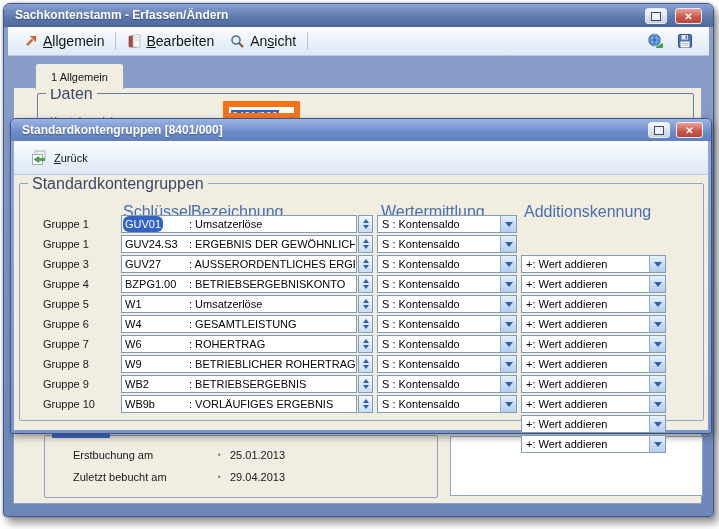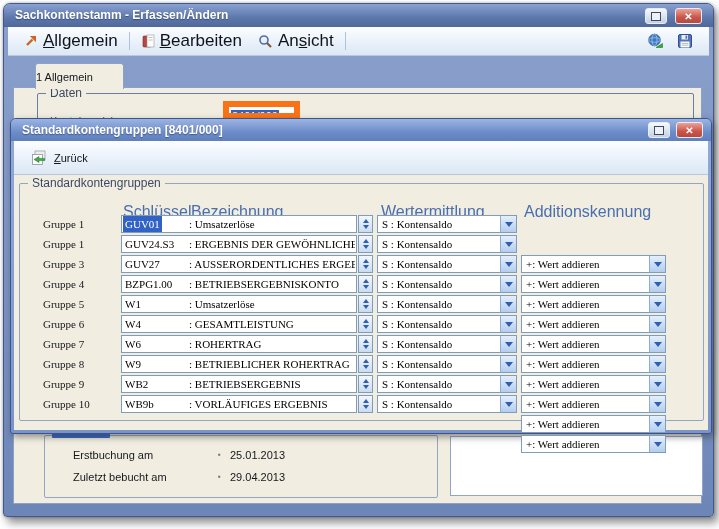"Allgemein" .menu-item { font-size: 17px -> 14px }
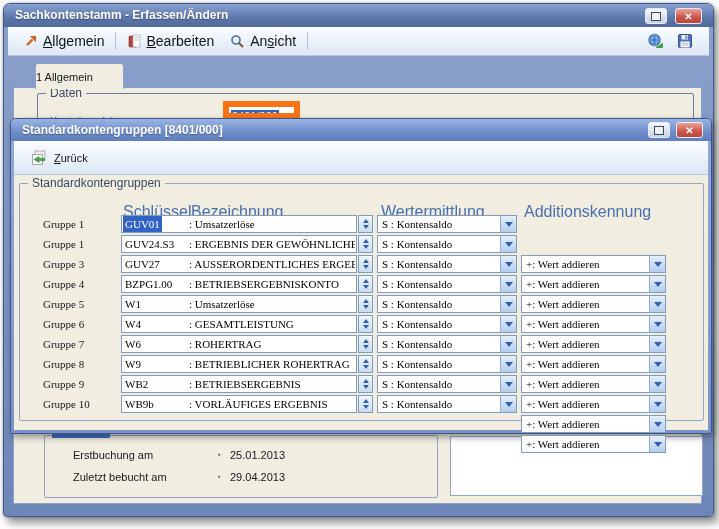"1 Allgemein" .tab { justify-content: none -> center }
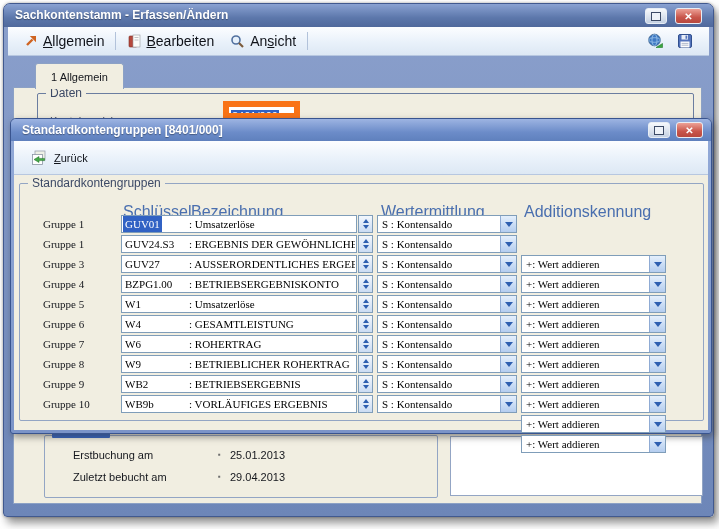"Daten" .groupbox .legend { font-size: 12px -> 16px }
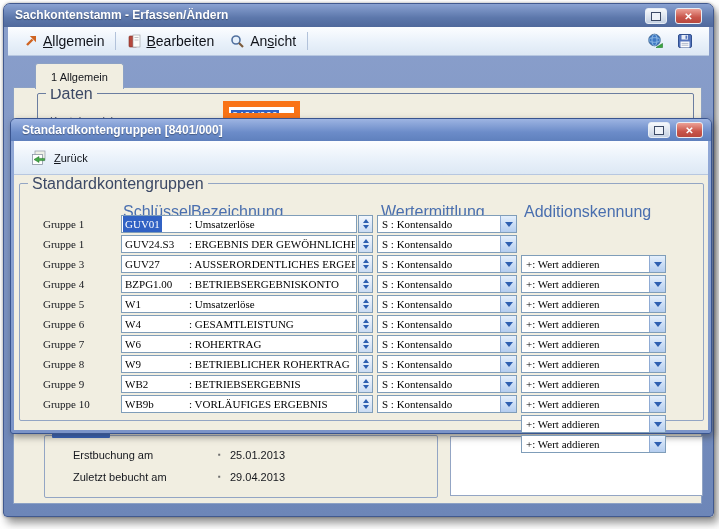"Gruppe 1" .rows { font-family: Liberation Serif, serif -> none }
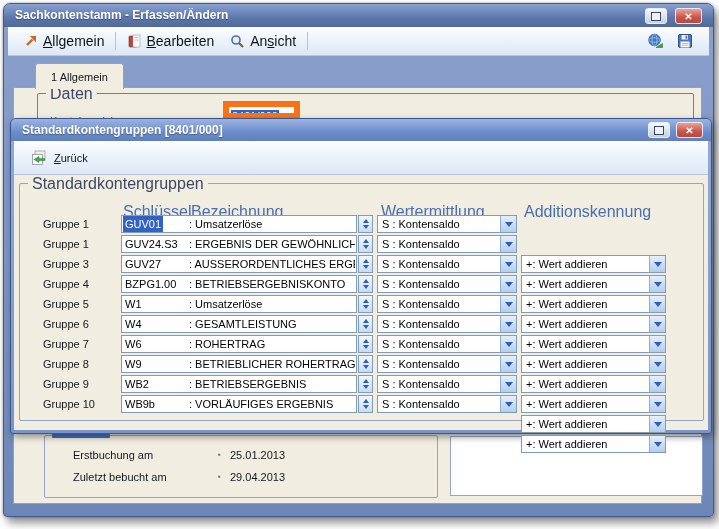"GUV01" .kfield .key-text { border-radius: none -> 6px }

********

Work to be completed
Transcribe each entry above character for character, omitting pictures.

Task result
"Allgemein" .menu-item { font-size: 17px -> 14px }
"1 Allgemein" .tab { justify-content: none -> center }
"Daten" .groupbox .legend { font-size: 12px -> 16px }
"Gruppe 1" .rows { font-family: Liberation Serif, serif -> none }
"GUV01" .kfield .key-text { border-radius: none -> 6px }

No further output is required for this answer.